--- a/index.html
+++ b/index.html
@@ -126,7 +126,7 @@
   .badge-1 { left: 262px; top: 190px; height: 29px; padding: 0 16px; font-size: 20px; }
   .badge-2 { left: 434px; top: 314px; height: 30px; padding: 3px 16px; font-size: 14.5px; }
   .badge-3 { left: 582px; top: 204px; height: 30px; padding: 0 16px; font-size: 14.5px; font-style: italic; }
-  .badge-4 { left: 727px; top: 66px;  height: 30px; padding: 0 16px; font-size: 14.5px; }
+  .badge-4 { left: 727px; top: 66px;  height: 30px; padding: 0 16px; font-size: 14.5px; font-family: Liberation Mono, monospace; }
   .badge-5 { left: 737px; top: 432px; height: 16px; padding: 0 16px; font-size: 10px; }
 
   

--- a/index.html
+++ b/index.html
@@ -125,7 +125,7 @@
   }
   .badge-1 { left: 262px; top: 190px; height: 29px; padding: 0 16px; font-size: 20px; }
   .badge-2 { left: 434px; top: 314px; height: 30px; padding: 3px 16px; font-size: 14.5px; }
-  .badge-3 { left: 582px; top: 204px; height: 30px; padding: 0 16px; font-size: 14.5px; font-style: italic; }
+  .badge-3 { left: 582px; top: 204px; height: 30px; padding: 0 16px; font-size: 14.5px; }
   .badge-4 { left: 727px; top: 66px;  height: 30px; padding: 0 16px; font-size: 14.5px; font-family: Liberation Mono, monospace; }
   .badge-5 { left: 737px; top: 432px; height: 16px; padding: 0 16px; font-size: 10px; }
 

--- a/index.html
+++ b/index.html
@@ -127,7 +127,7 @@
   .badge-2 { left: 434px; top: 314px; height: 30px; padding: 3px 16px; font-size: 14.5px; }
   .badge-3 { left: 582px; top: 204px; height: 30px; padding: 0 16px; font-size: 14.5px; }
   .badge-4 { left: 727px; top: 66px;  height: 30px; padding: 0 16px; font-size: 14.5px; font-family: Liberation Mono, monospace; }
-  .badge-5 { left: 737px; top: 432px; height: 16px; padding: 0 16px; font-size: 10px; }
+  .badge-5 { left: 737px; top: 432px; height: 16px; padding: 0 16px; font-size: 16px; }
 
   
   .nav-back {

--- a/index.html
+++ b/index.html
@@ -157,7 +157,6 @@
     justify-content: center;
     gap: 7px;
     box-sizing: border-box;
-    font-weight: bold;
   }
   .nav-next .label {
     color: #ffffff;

* * *

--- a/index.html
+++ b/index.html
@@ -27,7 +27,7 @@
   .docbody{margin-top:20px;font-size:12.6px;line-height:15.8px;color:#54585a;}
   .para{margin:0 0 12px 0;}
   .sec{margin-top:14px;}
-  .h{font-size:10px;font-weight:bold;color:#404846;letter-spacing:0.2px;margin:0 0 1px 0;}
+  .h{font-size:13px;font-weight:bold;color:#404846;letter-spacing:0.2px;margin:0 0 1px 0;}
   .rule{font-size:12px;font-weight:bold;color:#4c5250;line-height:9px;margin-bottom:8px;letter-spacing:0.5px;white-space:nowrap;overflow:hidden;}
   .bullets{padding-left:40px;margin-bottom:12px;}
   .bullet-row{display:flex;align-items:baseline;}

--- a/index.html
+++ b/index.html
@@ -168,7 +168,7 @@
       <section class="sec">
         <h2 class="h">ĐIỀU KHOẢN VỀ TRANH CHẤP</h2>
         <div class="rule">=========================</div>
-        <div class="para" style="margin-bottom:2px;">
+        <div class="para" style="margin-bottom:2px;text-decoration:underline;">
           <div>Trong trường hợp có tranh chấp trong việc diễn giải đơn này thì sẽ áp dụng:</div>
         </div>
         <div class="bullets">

Try it:
Throughout the data, tally the lines that hold the string "rule" and report the tally alone.

Exercise output:
2